Short selling is done on margin which makes it one of the riskiest forms of investing. That’s because the potential for loss is nearly unlimited. Nevertheless, hedge funds engage in the practice of short selling quite often. And that’s where WallStreetBets enters this discussion.
It has become the primary mission of WallStreetBets to “stick it to hedge funds” and they do this by creating what is known as a short squeeze. Here’s how that works. As we pointed out above, short sellers make money when they can sell stock at a higher price and buy it back at a lower price.
However, if the stock price starts to go up, short sellers will lose money. And if the stock continues to go up, the losses are potentially infinite. Plus, it can lead to other negative consequences. Fees can rise and/or the original investor (which can be another brokerage) will want their stock back. When this happens, the short sellers (i.e. “the shorts”) will have to cover their losses by buying the stock back at a high price. This of course is why certain stocks have gone “to the moon” in the words of the WallStreetBets crowd.
What stocks are capturing the attention of WallStreetBets?
GameStop (NYSE: GME) was not the first stock to capture the group’s attention. But it has become the symbol for the group’s mission. Although GameStop is pivoting towards an online model, there is little about the company’s fundamentals that suggest it will be a significant player in online retail. And it certainly isn’t worth the premium price that it has received from this group of traders.
Other stocks targeted by WallStreetBets include AMC Entertainment (NYSE: AMC). The company widely known for its chain of movie theaters saw its stock price ravaged during the pandemic. But the hope of a recovery combined with a popular CEO, and the embracing of crypto are just a few reasons why AMC stock remains popular.
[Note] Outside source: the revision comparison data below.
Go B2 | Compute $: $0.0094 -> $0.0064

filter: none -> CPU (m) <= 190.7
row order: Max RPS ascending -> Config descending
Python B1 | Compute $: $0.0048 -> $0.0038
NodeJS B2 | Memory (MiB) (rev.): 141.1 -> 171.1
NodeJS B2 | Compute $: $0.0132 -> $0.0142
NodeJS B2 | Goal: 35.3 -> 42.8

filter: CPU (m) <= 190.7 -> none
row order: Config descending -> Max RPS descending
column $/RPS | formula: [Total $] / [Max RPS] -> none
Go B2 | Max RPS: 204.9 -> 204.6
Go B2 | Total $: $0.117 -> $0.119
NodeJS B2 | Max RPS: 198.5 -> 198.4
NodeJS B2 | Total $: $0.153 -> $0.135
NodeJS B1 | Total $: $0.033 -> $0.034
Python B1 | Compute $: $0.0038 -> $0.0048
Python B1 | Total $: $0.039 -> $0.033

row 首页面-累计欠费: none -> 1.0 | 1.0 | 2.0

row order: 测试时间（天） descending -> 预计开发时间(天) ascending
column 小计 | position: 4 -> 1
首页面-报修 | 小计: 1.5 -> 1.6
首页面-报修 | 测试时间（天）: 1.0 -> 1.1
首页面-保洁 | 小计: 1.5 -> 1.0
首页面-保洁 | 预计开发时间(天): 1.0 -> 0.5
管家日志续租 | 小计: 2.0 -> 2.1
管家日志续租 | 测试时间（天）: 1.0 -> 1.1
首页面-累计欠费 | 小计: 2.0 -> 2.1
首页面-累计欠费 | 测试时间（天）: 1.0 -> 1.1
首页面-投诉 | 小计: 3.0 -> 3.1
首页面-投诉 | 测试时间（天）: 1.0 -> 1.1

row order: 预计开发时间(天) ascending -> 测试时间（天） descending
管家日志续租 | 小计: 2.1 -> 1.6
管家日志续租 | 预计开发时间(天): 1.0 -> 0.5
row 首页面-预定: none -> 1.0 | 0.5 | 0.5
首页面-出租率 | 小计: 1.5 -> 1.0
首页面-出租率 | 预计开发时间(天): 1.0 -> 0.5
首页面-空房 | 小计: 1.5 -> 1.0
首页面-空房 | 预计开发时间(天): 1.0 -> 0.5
Bed, Bath & Beyond (NASDAQ: BBBY) rose to over $35 a share in mid-2021 as the company’s revenue and earnings made it one of the retail stocks to show a strong recovery. But the stock has failed to follow up on those gains and it remains a strong candidate for short selling with over 47% of short interest on the stock as of August 2022.
Twitter (NYSE: TWTR) – Shares of the social media company have caught the attention of the WallStreetBets crowd as the question of if Elon Musk will buy the company remains unclear.
But perhaps the most widely known stock owned by the WallStreetBets crowd is Tesla (NASDAQ: TSLA). This group has played a significant role in the growth of TSLA stock. And you’ll also find bellwether companies such as Apple (NASDAQ: AAPL) and Nvidia (NASDAQ: NVDA) among the forum’s top stocks.
Some Final Thoughts About WallStreetBets
You need to look no further than the words of founder Jaime Rogozinski who said he was looking to build a community, “a place for people to talk about high-risk trades in an unapologetic way for people to make some short term money with disposable income."
Two things in that statement jump out to me. The first is “short term money.” That fits what Rogozinski describes as an investing style that’s similar to gambling. Also, the emphasis is on disposable income. In the initial run-up in GameStop many investors professed that they knew exactly what they were doing and were willing to risk it all because the money they had put in was truly disposable income.
The bottom line is that groups like WallStreetBets may not fit your investing style, but they are likely to disrupt the market for years to come.